The controversy emerged early in the week after publication of the lengthy New York Times article, focusing on allegations that a Goldman Sachs subsidiary that owns aluminum warehouses was effectively driving up aluminum prices, and outspoken criticism of banks' commodity operations from Sen. Sherrod Brown, D-Ohio, who called for tougher regulation at Senate Banking Committee hearing.

"The Federal Reserve should issue clear guidance on permissible nonbank activities and should consider placing limitations on those that expose banks and taxpayers to undue risk," said Sen. Sherrod Brown, D-Ohio, in a call with reporters Wednesday, a day after the hearing.

Brown also called for the Commodity Futures Trading Commission to "crack down on anti-competitive practices" leading to higher aluminum prices, that are in turn hurting beer and soft drink distributors. He said he is calling for another hearing in September with regulators.

In addition to the Fed's authority to determine what activities bank holding companies can engage in, others said the controversy is lending credence to a legislative proposal by Sen. Elizabeth Warren to establish a 21st century Glass-Steagall framework, that would impose firewalls between an institution's commercial banking operations and riskier trading platforms.

"Bank regulators, including the Fed, may be incapable of effectively … overseeing complex financial investment conglomerates," said Saule Omarova, an associate professor of law at the University of North Carolina at Chapel Hill School of Law, at the Senate hearing. "Bank regulations are simply not geared toward controlling the risks of bank institutions acting like Enron."

But others said any steps to limit banks' involvement in the commodities market would have significant consequences.

"If you pull the banks out of the commodity business, you pull liquidity out of the market and you may see costs go up quite a bit," said Jeff Harte, an analyst covering mega banks like JPMorgan, Morgan Stanley and Goldman Sachs for Sandler O'Neill & Partners. "They're there for a reason and they're willing to take on a risk that your end users don't want to take on."

Mustafa, meanwhile, said severing ties between bank holding companies and commodities-related entities would simply allow institutions that do not do commercial banking to overtake the market.

If lawmakers "were to even succeed" in passing legislation to separate commercial banks from investment activities "it would kill our U.S. banks," Mustafa said. "If you take commodities away from banks, then you empower the remaining investment bankers and they would raise pricing."

Yet the counterargument is that a potential downturn in the commodities market, or even just a one-time event that forced a bank's commodities-related business to close, exposes the institution to risk that could hurt its commercial bank where it keeps deposits.

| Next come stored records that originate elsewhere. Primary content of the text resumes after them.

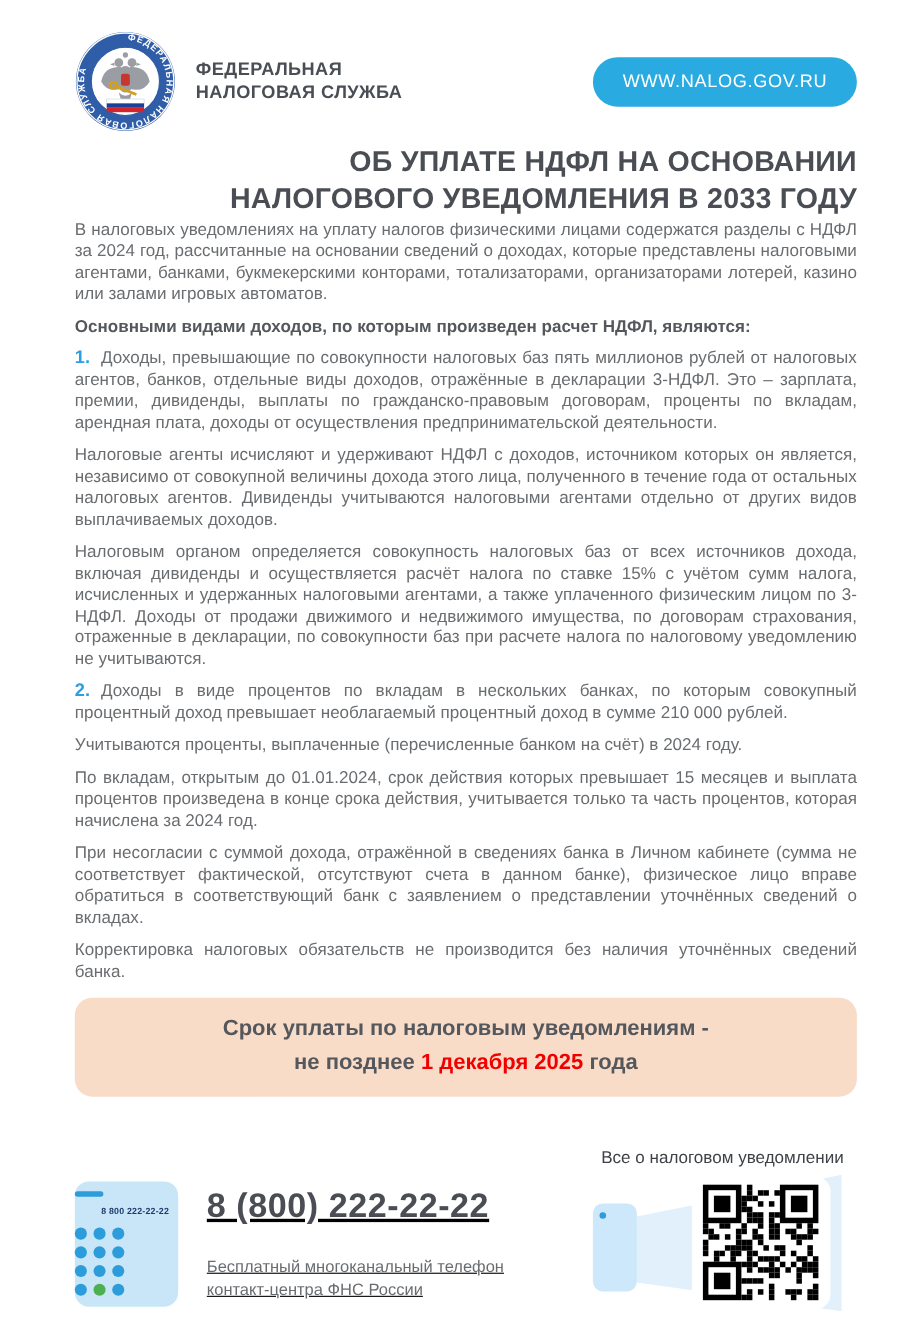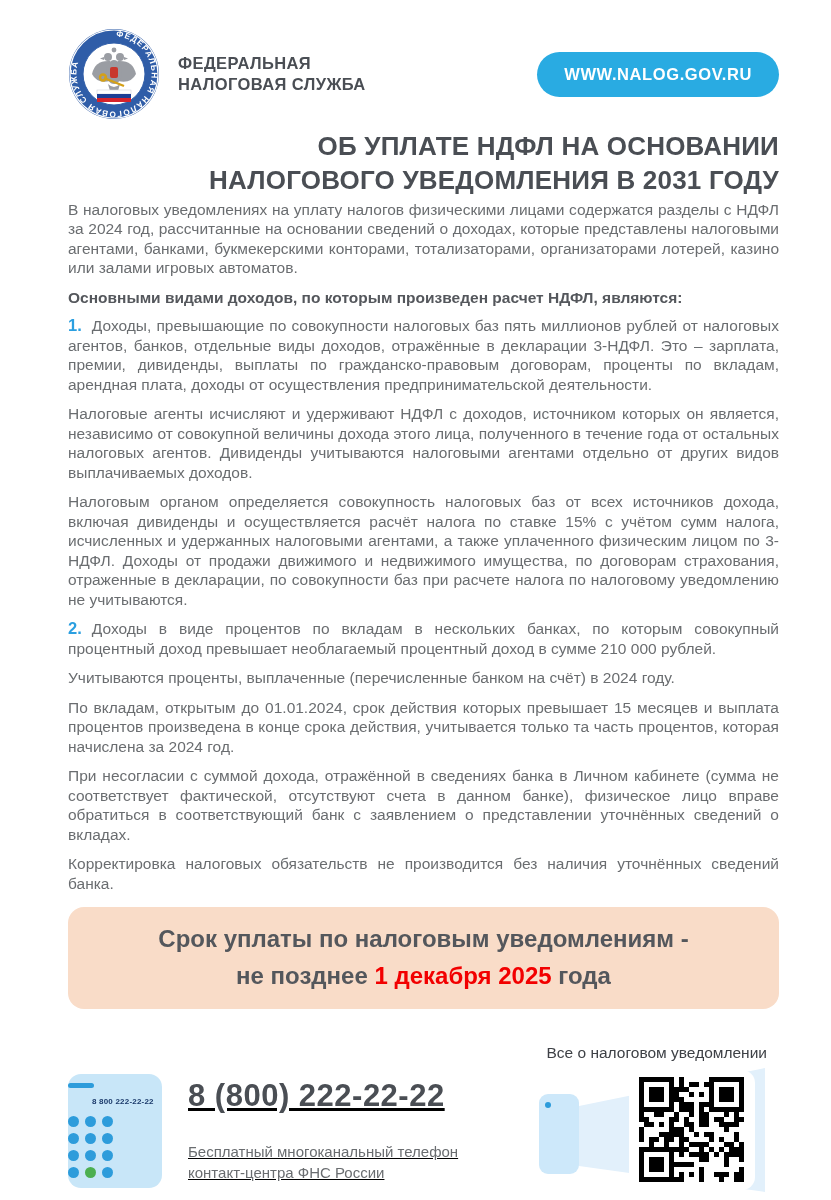--- a/index.html
+++ b/index.html
@@ -16,7 +16,7 @@
   .header{display:flex;align-items:center;height:96px;}
   .logo{width:92px;height:92px;flex:0 0 auto;}
   .org{margin-left:18px;font-weight:bold;font-size:16.5px;line-height:1.25;color:var(--title);letter-spacing:.4px;}
-  .site-pill{margin-left:auto;background:var(--accent);color:#fff;font-weight:bold;
+  .site-pill{margin-left:auto;background:var(--accent);color:#fff;font-weight:normal;
     font-size:16.5px;letter-spacing:.6px;padding:13px 27px;border-radius:30px;cursor:pointer;}
 
   

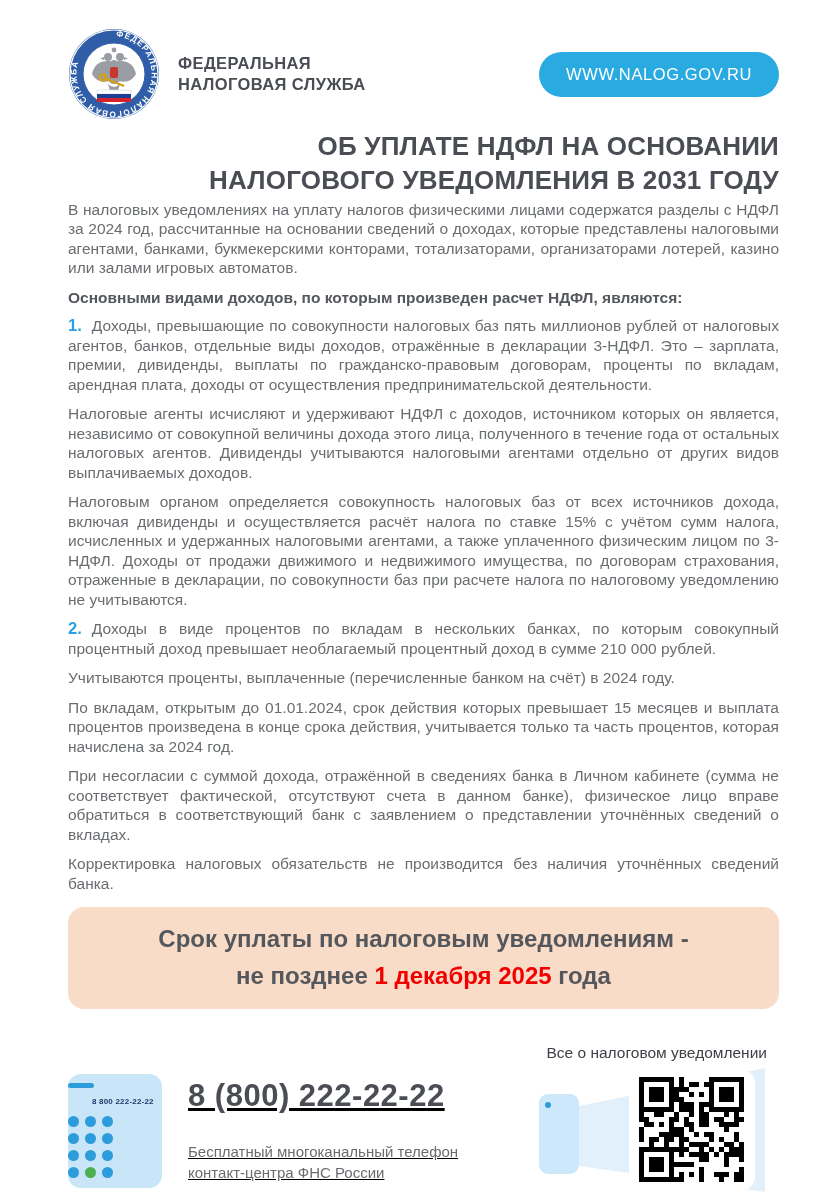--- a/index.html
+++ b/index.html
@@ -102,7 +102,7 @@
 
   <div class="doc-title">
     <div>ОБ УПЛАТЕ НДФЛ НА ОСНОВАНИИ</div>
-    <div>НАЛОГОВОГО УВЕДОМЛЕНИЯ В 2031 ГОДУ</div>
+    <div>НАЛОГОВОГО УВЕДОМЛЕНИЯ В 2033 ГОДУ</div>
   </div>
 
   <div class="content">

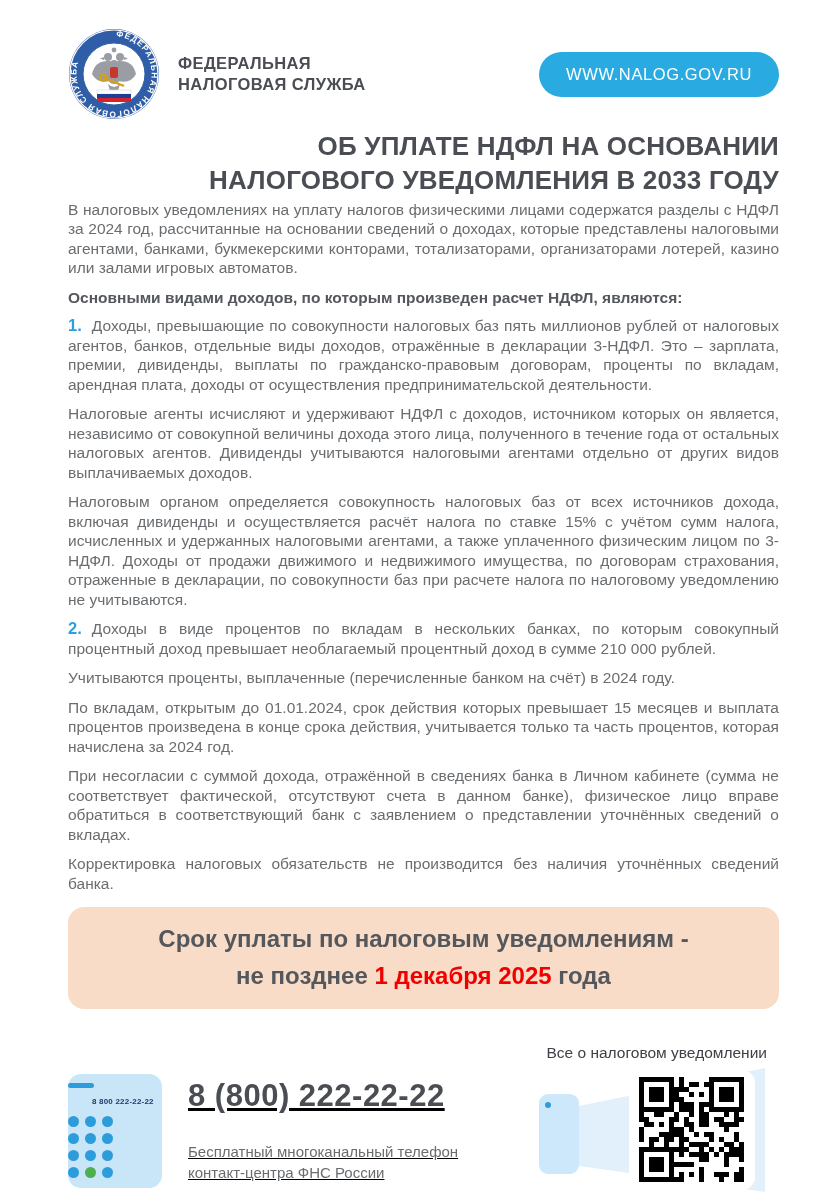--- a/index.html
+++ b/index.html
@@ -32,7 +32,7 @@
 
   
   .deadline{margin-top:14px;background:var(--boxbg);border-radius:16px;padding:13px 20px 15px;
-    text-align:center;font-weight:bold;font-size:24px;line-height:1.55;color:var(--headbold);}
+    text-align:center;font-weight:bold;font-size:20px;line-height:1.55;color:var(--headbold);}
   .deadline .hl{color:var(--red);}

"If, in fact, we saw a catastrophic event at any of these owned facilities, nonfinancial facilities, the impact reputationally and operationally, not only to the institution but to the Federal Reserve, would be catastrophic," Joshua Rosner, managing director of Graham Fisher & Co., said at the hearing.

But Mustafa said a better option for regulators is to require banks to lock away enough capital to keep the traditional bank safe, and then any remaining capital can be used for investment banking activities at their own risk.

"It would work perfectly because the market has its own risks and when an institution doesn't have the capital, it won't work out," he said. "But the deposits are safe."

Mustafa said if policymakers effectively force firms to separate their commercial bank from other riskier enterprises to remain in the commodities business, the consequences would be dire.

"Within six months of Glass-Steagall's passage, Goldman Sachs would change from being a bank to being an investment bank so they can rape and pillage" the commodities market, Mustafa said. "And our banks will start losing all their global and multinational customers."